FIVE MILLION YEARS TO EARTH (June 28, 4:15 pm): While their Gothic horrors could oft times be hit-or-miss affairs, Hammer Studios always managed to hit a home run with their science-fiction films. And it’s no different here: Hammer took a BBC serial from the ‘50s called Quartermass and the Pit, added a little, subtracted a little, but on the whole remaining faithful to the original story. Hammer and director Roy Ward Baker capture the intelligence and the mystery of the original not by throwing special effects at the viewer, but in telling the story through the characters. What begins as the discovery of a Nazi bomb in an Underground tunnel being dug up for repairs, soon leads to the finding of ape-like skulls surrounding it, which leads to the realization that this is a not a Nazi weapon, but a spacecraft not of this Earth, but from Mars, complete with arthropod corpses stored inside. In the end we are wrestling with the philosophical issues of history and evolution before reaching a climax by recalling the Collective Unconscious and, especially, its archetype of the Devil. And despite all these weighty subjects, the film is an excellent piece of suspense and terror, supplying some pretty good jolts along the way.
WE DISAGREE ON ... HAXAN (June 23, 7:15 am)

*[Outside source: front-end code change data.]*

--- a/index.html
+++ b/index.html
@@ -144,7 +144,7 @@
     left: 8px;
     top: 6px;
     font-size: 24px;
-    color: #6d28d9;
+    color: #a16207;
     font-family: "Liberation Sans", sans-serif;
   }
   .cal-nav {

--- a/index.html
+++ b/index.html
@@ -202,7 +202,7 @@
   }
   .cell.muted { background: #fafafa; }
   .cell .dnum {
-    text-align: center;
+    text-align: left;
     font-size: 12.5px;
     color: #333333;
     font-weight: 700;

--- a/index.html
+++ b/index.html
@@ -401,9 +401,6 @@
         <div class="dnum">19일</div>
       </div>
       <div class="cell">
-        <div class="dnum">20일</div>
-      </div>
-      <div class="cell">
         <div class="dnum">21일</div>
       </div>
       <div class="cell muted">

ED: A-. This seven-part historical view of witchcraft from Denmark ranks of one of the best horror films ever made. The movie is loaded with great imagery, with the acting several levels above what is usually offered in films of its time. The costumes, lighting, sets, and effects are all superb leading to the end where director/star Benjamin Christensen tries to make a correlation between the actions and mannerisms of witches as attributed by observers in their time to the modern symptoms and affects (1922) of hysteria. I don’t know if I’m buying into it, but he does raise an interesting point. Above all, watch this not only for itself, but also with respect to its influence on such subsequent films as Ulmer’s The Black Cat, Tourneur’s Night of the Demon, Bava’s Black Sunday, Polanski’s Rosemary’s Baby, Friedkin’s The Exorcist, and Hardy’s The Wicker Man, among others. This is a film that demands to be seen.

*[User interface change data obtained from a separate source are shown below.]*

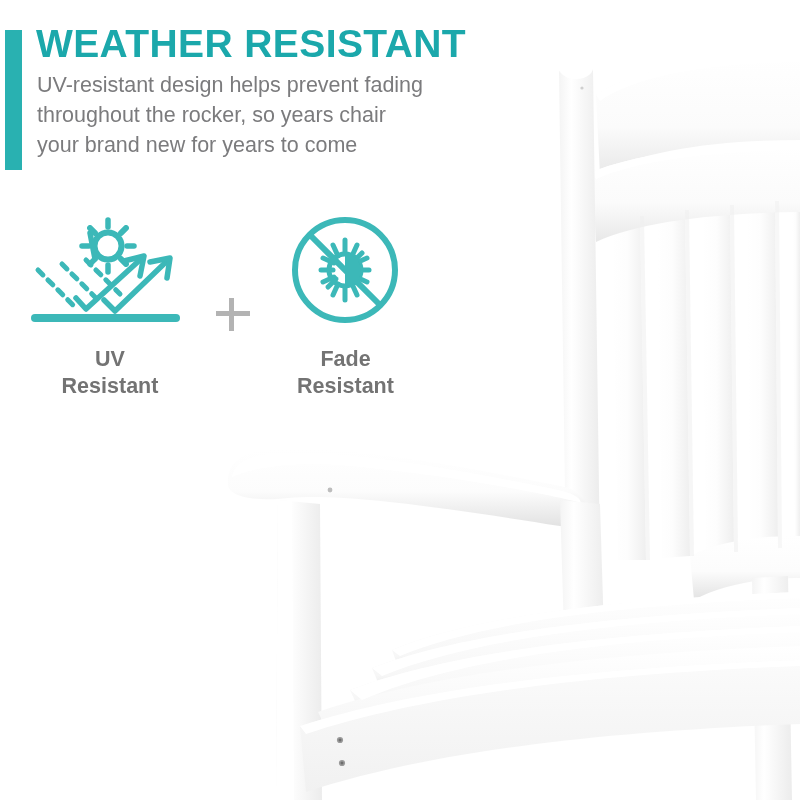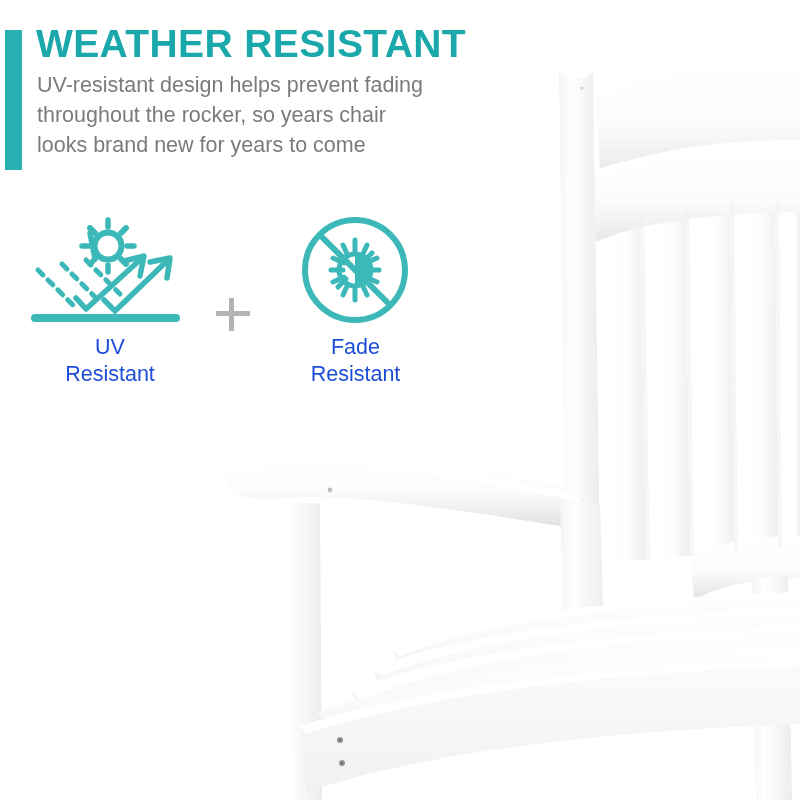--- a/index.html
+++ b/index.html
@@ -240,7 +240,7 @@
   <div id="subcopy">
     <span class="line">UV-resistant design helps prevent fading</span>
     <span class="line">throughout the rocker, so years chair</span>
-    <span class="line">looks brand new for years to come</span>
+    <span class="line">your brand new for years to come</span>
   </div>
 
   <div class="feature" id="feature-uv">

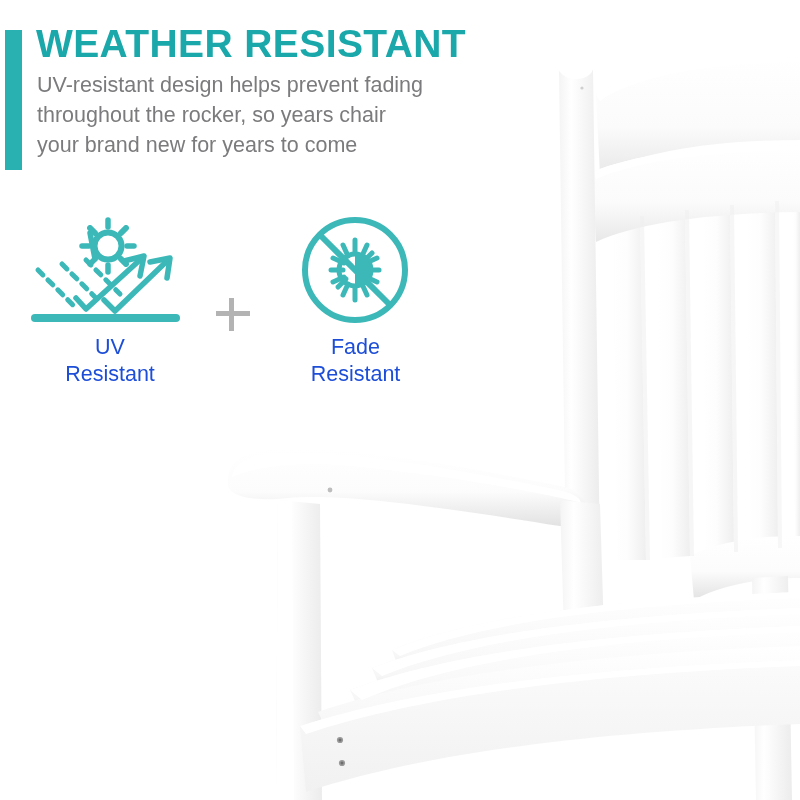--- a/index.html
+++ b/index.html
@@ -68,11 +68,11 @@
     position: relative;
   }
   .feature-label {
-    margin-top: 4px;
+    margin-top: 16px;
     font-size: 21.5px;
     line-height: 27px;
-    color: #1d4ed8;
-    font-weight: 400;
+    color: #737373;
+    font-weight: 700;
   }
   .feature-label .line { display: block; }
 

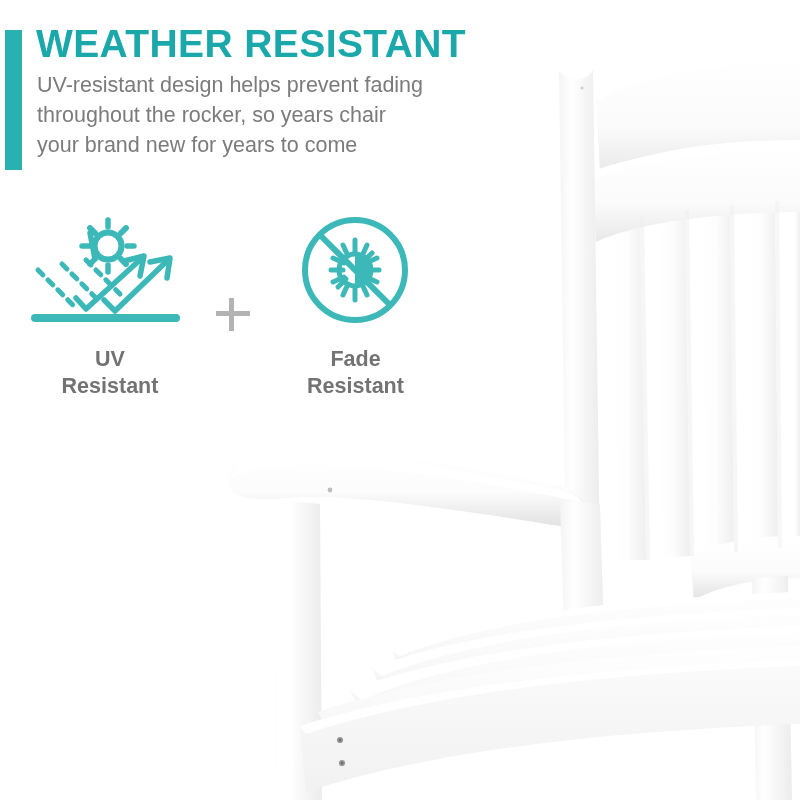--- a/index.html
+++ b/index.html
@@ -62,7 +62,7 @@
     text-align: center;
   }
   #feature-uv   { left: 20px;  top: 212px; width: 180px; }
-  #feature-fade { left: 263px; top: 212px; width: 185px; }
+  #feature-fade { left: 253px; top: 212px; width: 185px; }
   .feature-icon {
     height: 118px;
     position: relative;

DAVID: C+. While ambitious for its time, and I'm not losing sight that it's 92 years old, it's a film that doesn't know what it want to be. Sometimes it's a documentary, including the exceptionally boring beginning in which we are shown photographs from books as if we are trapped in a bad high school class on the supernatural with one of those classroom pointers. Sometimes it's a theatrical production with over-the-top acting of witch-trial reenactments and dreams about demons, making it laughable at certain points. Then it becomes a mockumentary as we are schooled on evil in some silly skits. Perhaps the worst is the supposed initiation of witches who kiss the devil on his behind. At times, it's a combination of all three so you don't know what's going on. Benjamin Christensen, who directed and was one of its main actors, wanted to show and tell so much and shove all sorts of theories and stories that he damaged the end product. I agree with portions of what Ed wrote about the costumes, lighting, sets and effects being ahead of its time, but the storyline is lacking.